E is-me, de repente, já bem avançado na leitura d’Os Lusíadas. Até aqui, os nossos marinheiros têm conseguido superar as terríveis provações que o mar e o traiçoeiro Baco lhes vão colocando no caminho. Os homens comandados por Vasco da Gama sofreram horrores, mas, como Camões põe na boca do Rei D. Manuel: «… As coisas árduas e lustrosas
Se alcançam com trabalho e com fadiga».
Estamos no Canto V. A armada portuguesa acaba de passar o Cabo das Tormentas. A descrição do Adamastor, que personifica este acidente geográfico, é um dos pontos altos da Epopeia.

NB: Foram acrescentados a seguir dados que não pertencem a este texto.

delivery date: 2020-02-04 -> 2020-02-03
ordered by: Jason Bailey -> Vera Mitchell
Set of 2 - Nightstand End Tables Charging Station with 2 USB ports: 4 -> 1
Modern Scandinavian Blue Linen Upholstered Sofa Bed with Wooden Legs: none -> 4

«O rosto carregado, a barba esquálida,
Os olhos encovados e a postura
Medonha e má e a cor terrena e pálida;
Cheios de terra e crespos os cabelos,
A boca negra, os dentes amarelos».
Começamos por ver nele o detestável inimigo que ameaça os marinheiros lusitanos. Mas o gigante humaniza-se quando nos revela que foi o amor não correspondido pela bela ninfa Tétis que o reduziu àquela triste condição.
Ouçamos o seu lamento:
«Converte-se-me a carne em terra dura;
Em penedos os ossos se fizeram;
Estes membros que vês e esta figura,
Por estas longas águas se estenderam.
Enfim, minha grandíssima estatura
Neste remoto cabo converteram».
Como castigo determinado pelos deuses, o gigante foi convertido no «remoto cabo»; por força do seu discurso, é o nosso mal-querer que se converte rapidamente em compaixão.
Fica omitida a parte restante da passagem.